Wen wundert’s, dass ihn all diejenigen nicht leiden können, die andere Ziele verfolgen oder Unrat unterm Teppich haben? Wen wundert’s, dass die erste Maßnahme aller Autokraten die Gleichschaltung der Presse ist? Wen wundert’s, dass Journalisten in weiten Teilen der Welt zu „Feinden des Volkes“ erklärt, unterdrückt und verfolgt werden?

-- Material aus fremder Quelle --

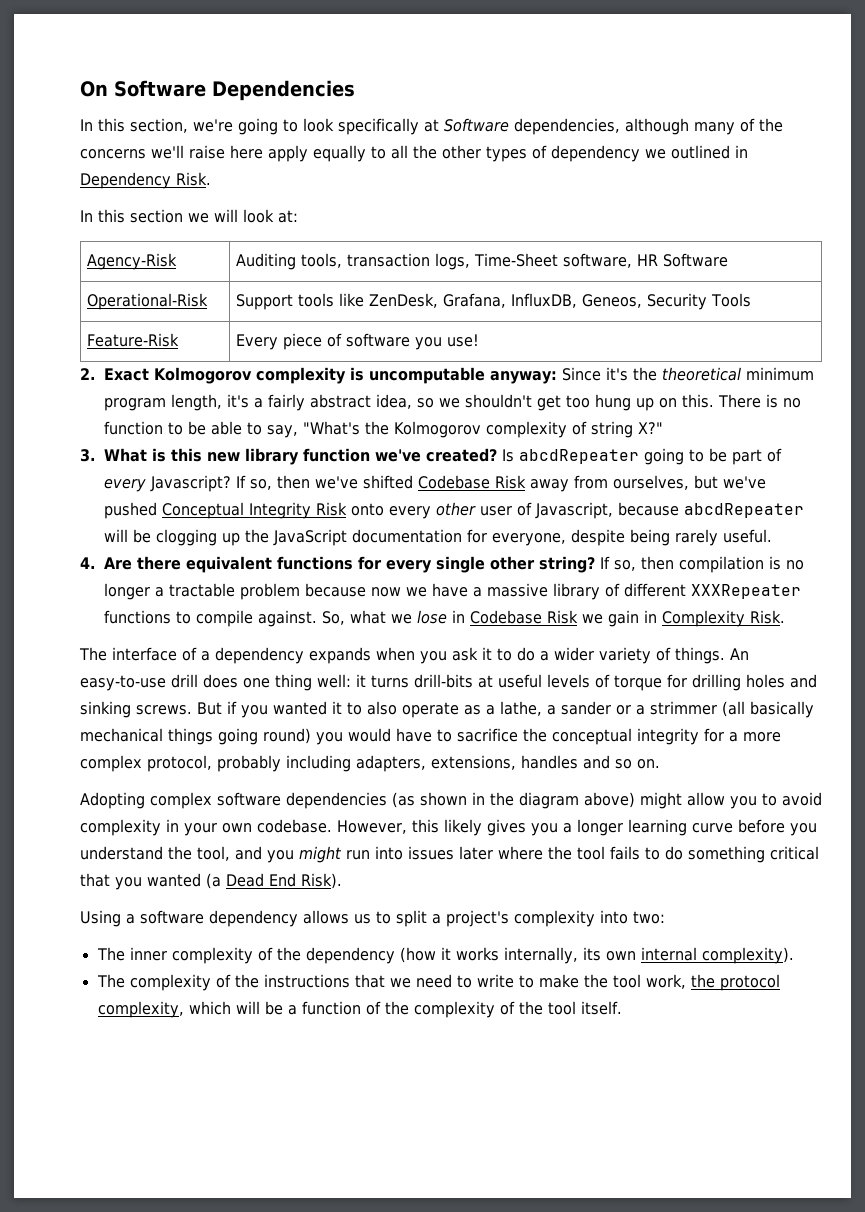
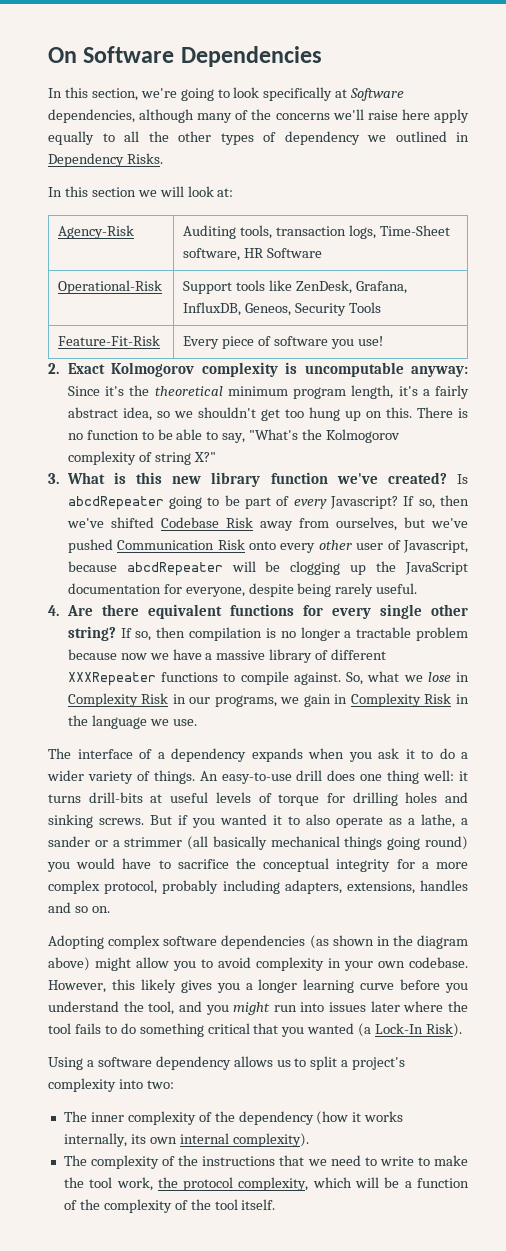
- In this section, we're going to look specifically at Software dependencies, although many of the concerns we'll raise here apply equally to all the other types of dependency we outlined in Dependency Risk.
+ In this section, we're going to look specifically at Software dependencies, although many of the concerns we'll raise here apply equally to all the other types of dependency we outlined in Dependency Risks.
- Feature-Risk | Every piece of software you use!
+ Feature-Fit-Risk | Every piece of software you use!
- If so, then we've shifted Codebase Risk away from ourselves, but we've pushed Conceptual Integrity Risk onto every other user of Javascript, because abcdRepeater will be clogging up the JavaScript documentation for everyone, despite being rarely useful.
+ If so, then we've shifted Codebase Risk away from ourselves, but we've pushed Communication Risk onto every other user of Javascript, because abcdRepeater will be clogging up the JavaScript documentation for everyone, despite being rarely useful.
- So, what we lose in Codebase Risk we gain in Complexity Risk.
+ So, what we lose in Complexity Risk in our programs, we gain in Complexity Risk in the language we use.
- However, this likely gives you a longer learning curve before you understand the tool, and you might run into issues later where the tool fails to do something critical that you wanted (a Dead End Risk).
+ However, this likely gives you a longer learning curve before you understand the tool, and you might run into issues later where the tool fails to do something critical that you wanted (a Lock-In Risk).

Idealtypisch ist der Propagandist das genaue Gegenteil des seriösen Journalisten. Ziel und Absicht seiner Tätigkeit ist nicht die Ermittlung von Sachverhalten. Sein Gegenüber ist nicht Subjekt, sondern Objekt. Er will es zu einer Haltung und zu Handlungen bewegen, die nicht seinen Interessen entsprechen. Im Vordergrund stehen die Absichten des Propagandisten und seiner Auftraggeber. Also betont er alles, was dieses Ziel fördert und blendet aus, was es beschädigt. Er hofft auf ängstliche und verunsicherte Leute. Sie gehen ihm leichter auf den Leim.
Die Realität ist ihm der ewige Störfall. Selbst, wenn sie ihm gelegentlich zuarbeitet, dient er nicht ihr, sondern sie ihm. Ihn stören nicht nur die Sachen, sondern auch die Argumente. Diese beanspruchen ja Offenheit. Sie wollen verstanden, mindestens gehört werden. Sie sind das Wesenselement eines jeden Diskurses. Wenn sie nicht als Schablone und Worthülse vorgetragen werden – und dann ja auch nur Propaganda wären – dann sind sie Ausdruck einer Persönlichkeit, eines Subjekts.
Das journalistische Handwerk ist oft spröde und schwierig. Es rackert sich ab mit komplexen Zusammenhängen und bietet keine simplen Erklärungen. Es entscheidet sich nicht für eine bestimmte Politik oder Zeitgeist. Der Journalist dient seinen Lesern oder Zuschauern. Er will sie ständig besser verstehen.
Der Propagandist tummelt sich in den Meinungsfabriken der PR-Agenturen, der „Influencer“ und Selfmade-Youtuber“. Er läuft dem Zeitgeist hinterher. Er will nicht verstehen, sondern Klickzahlen sammeln. Der Feinfühlige umwirbt seine Kundschaft. Er flirtet und lockt sie an den süßen Fliegenfänger. Der Grobian manipuliert und agitiert.
Soweit mein Schwarz-Weiß-Gemälde. Jetzt hoffe ich auf Grautöne und Farbverläufe. – Wie sieht der Alltag aus, zum Beispiel einer Pressesprecherin der Bundesregierung?
Wie sieht der Alltag einer Journalistin aus, die um Wahrheit ringt und nur diese präsentieren möchte?